▶ **Task statement**
Could you find each line of the data below that contains the word "named" and copy those lines?
Given records section start
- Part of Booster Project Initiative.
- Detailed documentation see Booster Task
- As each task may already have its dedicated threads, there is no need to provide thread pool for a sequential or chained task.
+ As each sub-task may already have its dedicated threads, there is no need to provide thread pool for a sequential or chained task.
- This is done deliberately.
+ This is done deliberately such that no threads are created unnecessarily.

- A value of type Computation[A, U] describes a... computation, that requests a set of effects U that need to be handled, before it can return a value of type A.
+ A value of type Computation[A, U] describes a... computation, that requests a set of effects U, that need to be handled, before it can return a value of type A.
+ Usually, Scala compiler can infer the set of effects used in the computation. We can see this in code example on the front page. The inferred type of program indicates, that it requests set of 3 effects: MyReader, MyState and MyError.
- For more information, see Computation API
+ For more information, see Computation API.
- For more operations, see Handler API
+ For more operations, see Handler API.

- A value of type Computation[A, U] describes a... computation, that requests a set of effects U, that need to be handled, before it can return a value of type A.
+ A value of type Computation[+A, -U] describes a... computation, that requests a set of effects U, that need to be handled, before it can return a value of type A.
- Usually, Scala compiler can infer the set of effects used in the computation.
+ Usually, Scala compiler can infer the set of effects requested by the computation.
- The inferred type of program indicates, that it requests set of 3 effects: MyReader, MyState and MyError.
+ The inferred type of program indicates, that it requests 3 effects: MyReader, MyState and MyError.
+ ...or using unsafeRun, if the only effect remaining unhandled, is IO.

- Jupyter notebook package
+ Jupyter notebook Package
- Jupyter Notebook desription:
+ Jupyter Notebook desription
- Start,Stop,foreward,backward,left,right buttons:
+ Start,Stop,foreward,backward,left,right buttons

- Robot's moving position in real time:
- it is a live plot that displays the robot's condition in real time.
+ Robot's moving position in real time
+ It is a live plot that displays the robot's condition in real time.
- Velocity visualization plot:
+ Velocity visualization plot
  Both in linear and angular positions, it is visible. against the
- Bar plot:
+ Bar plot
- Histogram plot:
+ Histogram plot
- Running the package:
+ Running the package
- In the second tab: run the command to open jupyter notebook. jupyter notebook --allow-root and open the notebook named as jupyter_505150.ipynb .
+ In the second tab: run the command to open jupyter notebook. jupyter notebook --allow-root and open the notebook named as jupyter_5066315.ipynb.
Given records section end
▶ **Solution to the problem**
- In the second tab: run the command to open jupyter notebook. jupyter notebook --allow-root and open the notebook named as jupyter_505150.ipynb .
+ In the second tab: run the command to open jupyter notebook. jupyter notebook --allow-root and open the notebook named as jupyter_5066315.ipynb.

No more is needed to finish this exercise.